WHAT THE TASK ASKS
Reproduce only the lines from the line containing "months ago. Aug 12, 2025 - 16:00" to the end of the entries below, including both of those lines.

== DATA UNDER STUDY

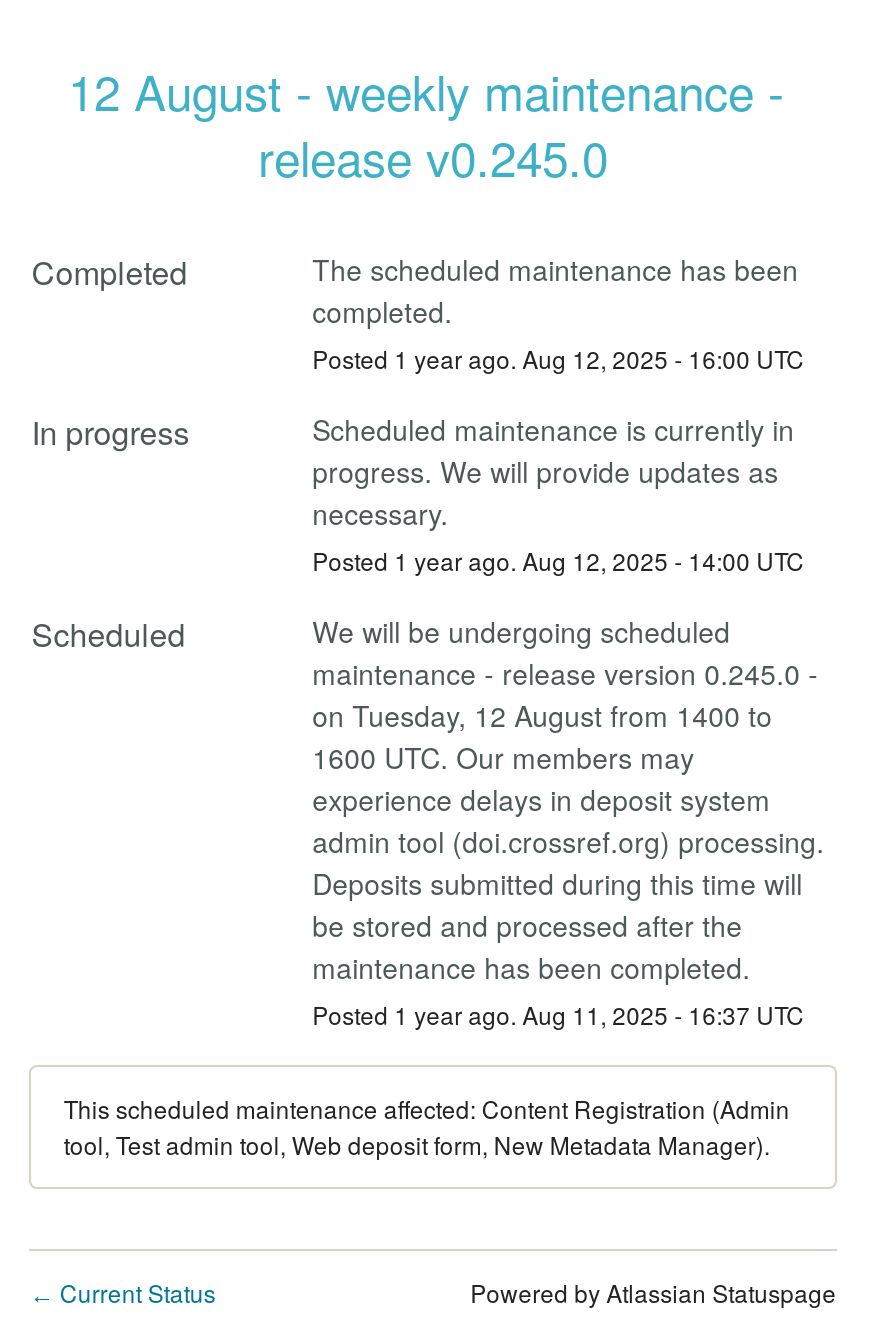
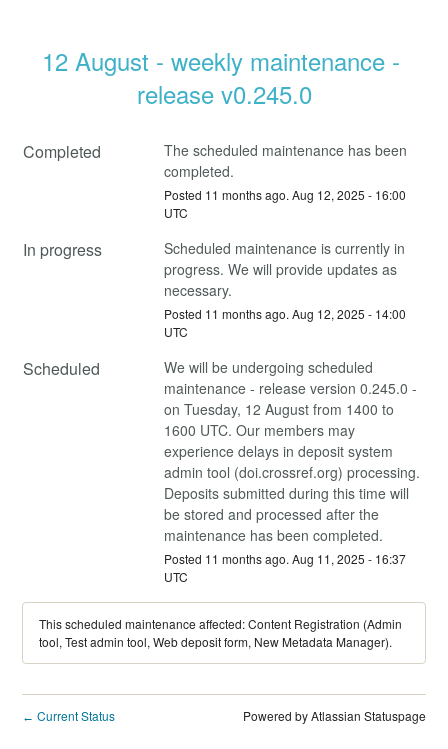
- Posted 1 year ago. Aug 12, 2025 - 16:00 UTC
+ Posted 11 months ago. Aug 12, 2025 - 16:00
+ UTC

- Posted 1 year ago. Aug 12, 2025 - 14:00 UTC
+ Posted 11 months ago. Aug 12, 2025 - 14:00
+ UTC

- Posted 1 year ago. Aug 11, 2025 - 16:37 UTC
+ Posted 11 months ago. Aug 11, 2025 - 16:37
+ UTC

====

WRITTEN SOLUTION
+ Posted 11 months ago. Aug 12, 2025 - 16:00
+ UTC

- Posted 1 year ago. Aug 12, 2025 - 14:00 UTC
+ Posted 11 months ago. Aug 12, 2025 - 14:00
+ UTC

- Posted 1 year ago. Aug 11, 2025 - 16:37 UTC
+ Posted 11 months ago. Aug 11, 2025 - 16:37
+ UTC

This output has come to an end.